One thought on “I Saw Jesus Outside Second Cup”
This article is so beautiful to me as I think I told you I was a physician’s wife who ended up in a Salvation Army Homeless Shelter for a year when I became disabled with fibromyalgia. . .was in a wheelchair three winters ago. Thus, I frequently stop and direct our numerous homeless to our very limited shelters, and the LORD moves through me to encourage and help in any way I am able. Some of these people are scammers. . .we must discern.
Anyway, this Christmas the LORD gave me this EXACT Scripture when He sent me to all of the wards of our hospital to be with the sick and lonely. Who was blessed as weak hands grasped for mine as I made move or mention of leaving? Why me, of course! As I looked to see the LORD in them (as Mother Teresa did), they truly felt the Spirit of God in me, and a very personal interchange took place. I described this to my niece as the most memorable Christmas I had ever had.

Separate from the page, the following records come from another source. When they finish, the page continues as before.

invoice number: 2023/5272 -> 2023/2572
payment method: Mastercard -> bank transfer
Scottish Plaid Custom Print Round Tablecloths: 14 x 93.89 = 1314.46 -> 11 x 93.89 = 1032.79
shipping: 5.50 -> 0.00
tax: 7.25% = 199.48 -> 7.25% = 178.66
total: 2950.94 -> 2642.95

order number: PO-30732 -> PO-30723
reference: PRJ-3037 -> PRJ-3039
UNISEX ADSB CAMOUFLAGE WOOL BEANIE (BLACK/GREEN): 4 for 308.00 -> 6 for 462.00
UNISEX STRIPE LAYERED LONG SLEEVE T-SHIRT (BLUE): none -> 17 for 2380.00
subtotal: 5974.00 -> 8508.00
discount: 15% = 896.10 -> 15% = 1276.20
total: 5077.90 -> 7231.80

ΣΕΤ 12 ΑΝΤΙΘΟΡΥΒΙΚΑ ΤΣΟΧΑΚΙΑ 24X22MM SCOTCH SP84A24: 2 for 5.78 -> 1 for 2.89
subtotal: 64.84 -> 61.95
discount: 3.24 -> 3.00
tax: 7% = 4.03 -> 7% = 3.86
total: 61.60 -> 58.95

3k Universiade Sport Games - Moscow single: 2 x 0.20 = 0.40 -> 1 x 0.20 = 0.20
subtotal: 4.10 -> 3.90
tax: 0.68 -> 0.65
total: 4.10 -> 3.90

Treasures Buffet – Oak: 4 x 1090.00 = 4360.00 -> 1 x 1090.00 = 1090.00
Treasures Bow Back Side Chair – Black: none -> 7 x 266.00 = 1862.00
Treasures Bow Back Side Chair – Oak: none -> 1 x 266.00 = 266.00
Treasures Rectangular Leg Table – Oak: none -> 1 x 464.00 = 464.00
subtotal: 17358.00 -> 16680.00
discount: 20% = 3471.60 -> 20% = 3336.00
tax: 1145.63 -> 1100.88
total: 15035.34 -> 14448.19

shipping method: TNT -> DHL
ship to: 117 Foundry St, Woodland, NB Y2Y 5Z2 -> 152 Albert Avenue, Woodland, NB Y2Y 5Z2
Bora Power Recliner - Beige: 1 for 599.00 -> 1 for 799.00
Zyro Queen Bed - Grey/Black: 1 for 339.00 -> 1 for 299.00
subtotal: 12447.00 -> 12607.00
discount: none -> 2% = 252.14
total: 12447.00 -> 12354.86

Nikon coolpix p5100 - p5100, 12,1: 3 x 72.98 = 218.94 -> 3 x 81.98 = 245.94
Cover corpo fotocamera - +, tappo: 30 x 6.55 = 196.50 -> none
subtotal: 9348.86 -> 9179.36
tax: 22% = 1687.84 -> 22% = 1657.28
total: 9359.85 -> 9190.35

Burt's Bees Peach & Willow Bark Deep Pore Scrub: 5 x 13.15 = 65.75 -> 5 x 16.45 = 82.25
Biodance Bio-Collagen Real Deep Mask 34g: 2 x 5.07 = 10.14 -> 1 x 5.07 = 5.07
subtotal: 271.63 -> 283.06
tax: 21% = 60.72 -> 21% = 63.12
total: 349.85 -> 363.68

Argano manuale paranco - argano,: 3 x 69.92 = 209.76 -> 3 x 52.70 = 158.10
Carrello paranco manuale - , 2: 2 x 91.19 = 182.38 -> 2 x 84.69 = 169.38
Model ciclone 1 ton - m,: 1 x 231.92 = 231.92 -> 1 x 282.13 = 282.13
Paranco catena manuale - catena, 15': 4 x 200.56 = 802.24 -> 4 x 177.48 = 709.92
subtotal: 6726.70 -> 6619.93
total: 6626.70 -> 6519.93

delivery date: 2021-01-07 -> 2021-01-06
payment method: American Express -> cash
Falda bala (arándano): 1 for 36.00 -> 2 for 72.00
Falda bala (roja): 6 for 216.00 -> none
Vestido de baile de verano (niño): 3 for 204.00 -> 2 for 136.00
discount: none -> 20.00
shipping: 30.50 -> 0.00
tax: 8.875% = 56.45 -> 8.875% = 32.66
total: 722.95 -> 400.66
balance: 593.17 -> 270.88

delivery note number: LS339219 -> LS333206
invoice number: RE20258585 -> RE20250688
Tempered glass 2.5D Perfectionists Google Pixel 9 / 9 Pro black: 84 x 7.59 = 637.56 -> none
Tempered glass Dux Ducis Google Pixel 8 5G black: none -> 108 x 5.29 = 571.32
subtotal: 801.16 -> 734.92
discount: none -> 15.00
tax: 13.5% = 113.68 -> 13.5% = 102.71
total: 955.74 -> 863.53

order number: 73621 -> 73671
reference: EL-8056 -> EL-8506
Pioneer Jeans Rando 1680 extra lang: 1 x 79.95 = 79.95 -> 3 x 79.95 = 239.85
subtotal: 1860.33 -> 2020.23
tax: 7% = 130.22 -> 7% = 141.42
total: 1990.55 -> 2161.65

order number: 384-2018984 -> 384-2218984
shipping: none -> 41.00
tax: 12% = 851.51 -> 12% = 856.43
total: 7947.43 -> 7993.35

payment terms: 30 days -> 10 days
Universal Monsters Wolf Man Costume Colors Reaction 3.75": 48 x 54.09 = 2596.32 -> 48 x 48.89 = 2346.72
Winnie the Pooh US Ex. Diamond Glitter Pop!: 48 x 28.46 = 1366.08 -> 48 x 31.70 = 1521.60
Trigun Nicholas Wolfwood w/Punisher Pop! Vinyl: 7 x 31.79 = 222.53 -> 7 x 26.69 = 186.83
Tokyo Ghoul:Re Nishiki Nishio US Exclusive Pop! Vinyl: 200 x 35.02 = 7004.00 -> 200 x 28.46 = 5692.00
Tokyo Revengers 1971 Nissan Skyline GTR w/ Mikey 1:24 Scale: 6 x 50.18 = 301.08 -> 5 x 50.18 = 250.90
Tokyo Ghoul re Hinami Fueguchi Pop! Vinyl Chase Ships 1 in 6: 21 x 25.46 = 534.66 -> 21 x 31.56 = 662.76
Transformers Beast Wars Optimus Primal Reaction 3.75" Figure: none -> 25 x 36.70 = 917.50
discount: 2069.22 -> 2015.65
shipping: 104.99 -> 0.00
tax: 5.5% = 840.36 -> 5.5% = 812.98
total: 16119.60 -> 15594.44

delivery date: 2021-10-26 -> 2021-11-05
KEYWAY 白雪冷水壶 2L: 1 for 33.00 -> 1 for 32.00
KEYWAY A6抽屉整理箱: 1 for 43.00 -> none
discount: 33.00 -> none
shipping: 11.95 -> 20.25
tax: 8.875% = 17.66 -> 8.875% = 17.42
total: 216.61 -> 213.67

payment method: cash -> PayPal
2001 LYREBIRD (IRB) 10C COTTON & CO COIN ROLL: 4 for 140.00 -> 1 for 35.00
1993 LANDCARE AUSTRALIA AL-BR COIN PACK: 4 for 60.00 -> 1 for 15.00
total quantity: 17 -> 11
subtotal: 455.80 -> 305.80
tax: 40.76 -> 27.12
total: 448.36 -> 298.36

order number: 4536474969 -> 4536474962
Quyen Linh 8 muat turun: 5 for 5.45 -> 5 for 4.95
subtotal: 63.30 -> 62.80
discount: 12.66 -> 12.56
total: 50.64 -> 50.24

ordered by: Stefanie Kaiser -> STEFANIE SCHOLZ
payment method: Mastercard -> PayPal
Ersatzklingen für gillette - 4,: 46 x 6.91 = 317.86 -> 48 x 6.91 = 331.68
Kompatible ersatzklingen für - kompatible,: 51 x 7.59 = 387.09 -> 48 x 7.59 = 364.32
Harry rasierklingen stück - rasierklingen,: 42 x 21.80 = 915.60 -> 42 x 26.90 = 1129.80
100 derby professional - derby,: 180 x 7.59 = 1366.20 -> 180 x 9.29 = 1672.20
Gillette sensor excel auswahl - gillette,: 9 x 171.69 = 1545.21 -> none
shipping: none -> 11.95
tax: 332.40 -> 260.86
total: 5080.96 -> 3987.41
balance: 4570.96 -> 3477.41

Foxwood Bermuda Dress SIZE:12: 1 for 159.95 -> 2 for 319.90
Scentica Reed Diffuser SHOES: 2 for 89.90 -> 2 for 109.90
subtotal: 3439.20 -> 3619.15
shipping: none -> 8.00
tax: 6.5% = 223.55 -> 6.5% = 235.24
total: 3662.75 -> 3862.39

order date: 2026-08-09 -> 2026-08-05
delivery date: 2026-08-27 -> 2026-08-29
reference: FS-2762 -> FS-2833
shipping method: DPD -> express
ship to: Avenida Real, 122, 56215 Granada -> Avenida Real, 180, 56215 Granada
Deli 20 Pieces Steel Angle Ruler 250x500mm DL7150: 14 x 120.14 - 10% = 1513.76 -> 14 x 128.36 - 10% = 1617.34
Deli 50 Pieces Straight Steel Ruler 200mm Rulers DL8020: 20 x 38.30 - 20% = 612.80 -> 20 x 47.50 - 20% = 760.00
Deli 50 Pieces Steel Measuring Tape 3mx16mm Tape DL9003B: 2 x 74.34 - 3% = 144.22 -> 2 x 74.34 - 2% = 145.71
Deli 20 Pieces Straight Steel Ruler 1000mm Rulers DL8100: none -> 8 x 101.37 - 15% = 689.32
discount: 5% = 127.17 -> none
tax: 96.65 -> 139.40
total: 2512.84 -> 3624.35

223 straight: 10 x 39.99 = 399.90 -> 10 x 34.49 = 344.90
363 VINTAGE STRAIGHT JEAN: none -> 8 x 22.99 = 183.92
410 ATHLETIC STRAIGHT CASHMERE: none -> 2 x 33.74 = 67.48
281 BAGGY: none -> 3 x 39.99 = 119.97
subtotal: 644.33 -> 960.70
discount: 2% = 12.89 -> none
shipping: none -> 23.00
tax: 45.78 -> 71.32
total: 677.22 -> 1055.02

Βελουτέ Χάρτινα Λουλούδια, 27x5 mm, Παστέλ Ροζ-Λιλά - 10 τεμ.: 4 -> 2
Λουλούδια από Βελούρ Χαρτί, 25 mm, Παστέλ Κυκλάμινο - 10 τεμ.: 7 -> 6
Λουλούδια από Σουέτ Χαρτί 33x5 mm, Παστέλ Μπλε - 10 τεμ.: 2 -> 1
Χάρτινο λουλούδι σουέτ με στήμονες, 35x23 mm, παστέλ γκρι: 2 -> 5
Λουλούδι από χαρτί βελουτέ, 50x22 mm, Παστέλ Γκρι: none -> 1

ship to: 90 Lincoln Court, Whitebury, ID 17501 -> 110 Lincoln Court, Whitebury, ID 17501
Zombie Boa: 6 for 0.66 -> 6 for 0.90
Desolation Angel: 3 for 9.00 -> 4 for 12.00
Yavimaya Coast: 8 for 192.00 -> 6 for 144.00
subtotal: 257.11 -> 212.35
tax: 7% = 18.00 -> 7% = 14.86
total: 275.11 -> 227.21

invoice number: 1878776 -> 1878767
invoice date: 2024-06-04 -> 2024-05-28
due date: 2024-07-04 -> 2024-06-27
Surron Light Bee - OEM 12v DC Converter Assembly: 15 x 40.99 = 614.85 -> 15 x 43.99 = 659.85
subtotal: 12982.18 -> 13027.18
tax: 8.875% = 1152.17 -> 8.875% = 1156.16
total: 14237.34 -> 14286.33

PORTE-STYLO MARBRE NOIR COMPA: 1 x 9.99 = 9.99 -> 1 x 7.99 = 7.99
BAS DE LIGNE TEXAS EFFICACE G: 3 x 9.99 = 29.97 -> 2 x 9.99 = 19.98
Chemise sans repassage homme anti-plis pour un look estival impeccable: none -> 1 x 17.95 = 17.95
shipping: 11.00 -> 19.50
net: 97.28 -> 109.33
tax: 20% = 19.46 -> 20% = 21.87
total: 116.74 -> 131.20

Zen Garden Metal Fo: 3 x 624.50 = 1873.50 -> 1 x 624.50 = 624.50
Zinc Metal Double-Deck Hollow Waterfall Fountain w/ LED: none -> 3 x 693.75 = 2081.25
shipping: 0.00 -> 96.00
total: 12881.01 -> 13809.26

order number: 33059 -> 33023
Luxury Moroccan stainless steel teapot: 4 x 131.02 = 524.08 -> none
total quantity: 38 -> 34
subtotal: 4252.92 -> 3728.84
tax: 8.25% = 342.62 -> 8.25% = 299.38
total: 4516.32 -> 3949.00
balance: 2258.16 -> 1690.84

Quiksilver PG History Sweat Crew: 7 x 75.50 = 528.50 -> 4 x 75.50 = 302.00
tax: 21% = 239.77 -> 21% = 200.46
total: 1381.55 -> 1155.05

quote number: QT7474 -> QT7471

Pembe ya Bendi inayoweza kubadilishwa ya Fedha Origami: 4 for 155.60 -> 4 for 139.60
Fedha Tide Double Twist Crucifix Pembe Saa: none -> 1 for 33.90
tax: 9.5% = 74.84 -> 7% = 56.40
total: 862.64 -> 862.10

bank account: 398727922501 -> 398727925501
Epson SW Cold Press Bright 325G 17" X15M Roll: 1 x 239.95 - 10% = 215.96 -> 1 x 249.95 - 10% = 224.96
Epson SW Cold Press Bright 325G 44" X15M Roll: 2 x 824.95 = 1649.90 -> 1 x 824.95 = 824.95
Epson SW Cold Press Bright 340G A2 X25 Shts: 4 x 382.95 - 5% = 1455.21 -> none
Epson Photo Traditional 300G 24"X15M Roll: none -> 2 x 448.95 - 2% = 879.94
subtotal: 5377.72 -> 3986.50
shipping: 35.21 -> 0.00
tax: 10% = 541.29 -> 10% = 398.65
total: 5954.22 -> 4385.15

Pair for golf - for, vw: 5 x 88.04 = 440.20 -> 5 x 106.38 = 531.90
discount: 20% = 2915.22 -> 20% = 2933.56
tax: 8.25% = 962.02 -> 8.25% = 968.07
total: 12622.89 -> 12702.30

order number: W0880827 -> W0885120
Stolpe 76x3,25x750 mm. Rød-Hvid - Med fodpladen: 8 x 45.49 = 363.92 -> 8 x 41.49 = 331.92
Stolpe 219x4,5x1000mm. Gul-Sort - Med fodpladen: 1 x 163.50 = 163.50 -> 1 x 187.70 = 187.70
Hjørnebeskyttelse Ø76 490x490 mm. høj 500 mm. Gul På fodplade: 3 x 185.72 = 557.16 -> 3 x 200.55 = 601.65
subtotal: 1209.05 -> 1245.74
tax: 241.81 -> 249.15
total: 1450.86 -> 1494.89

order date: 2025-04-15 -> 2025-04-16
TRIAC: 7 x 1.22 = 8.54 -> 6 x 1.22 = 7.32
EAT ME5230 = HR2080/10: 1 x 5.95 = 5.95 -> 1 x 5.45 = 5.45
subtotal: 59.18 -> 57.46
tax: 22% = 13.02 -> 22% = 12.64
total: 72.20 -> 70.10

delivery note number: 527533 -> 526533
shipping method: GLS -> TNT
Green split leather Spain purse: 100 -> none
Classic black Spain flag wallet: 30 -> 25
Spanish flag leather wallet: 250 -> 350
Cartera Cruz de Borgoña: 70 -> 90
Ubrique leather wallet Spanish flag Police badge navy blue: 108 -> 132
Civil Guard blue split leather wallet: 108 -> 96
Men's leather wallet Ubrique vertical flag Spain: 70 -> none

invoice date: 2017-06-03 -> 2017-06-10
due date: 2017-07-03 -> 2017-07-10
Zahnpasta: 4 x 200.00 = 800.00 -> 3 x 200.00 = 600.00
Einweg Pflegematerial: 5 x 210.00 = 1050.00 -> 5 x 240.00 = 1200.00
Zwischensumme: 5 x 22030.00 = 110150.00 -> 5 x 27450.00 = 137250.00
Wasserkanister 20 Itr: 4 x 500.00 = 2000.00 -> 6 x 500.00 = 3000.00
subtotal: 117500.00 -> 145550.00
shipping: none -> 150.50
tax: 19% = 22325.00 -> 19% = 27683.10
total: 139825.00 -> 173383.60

Cathy had also given me a new blouse when I found my homebound friend Sigrid alone on Christmas Eve with some lights tossed haphazardly across her windows, some Christmas music playing. I told “Sig” that I felt the blouse was too large for me and unsuitable in other ways. She said, “Well, let’s take a look at it.” So I went back out into the blizzard to my car and brought it in and removed it from the box. Her eyes lit up! I told her to go and try it on. She went into her bedroom and came strutting out in that red blouse looking adorable in it and radiantly happy. I simply said, “Merry Christmas, Sigrid,” knowing that Cathy would have done the same thing. But this was NOT me…. It was CHRIST in me moving through me.
I took no time to get a word or feel a leading. Oh no, it all just flows right out as a wonderful River of LIFE. . .that people we are rapidly becoming. Thank you for that precious story. . .I felt I was standing in your own shoes. . .for we are ONE in HIM!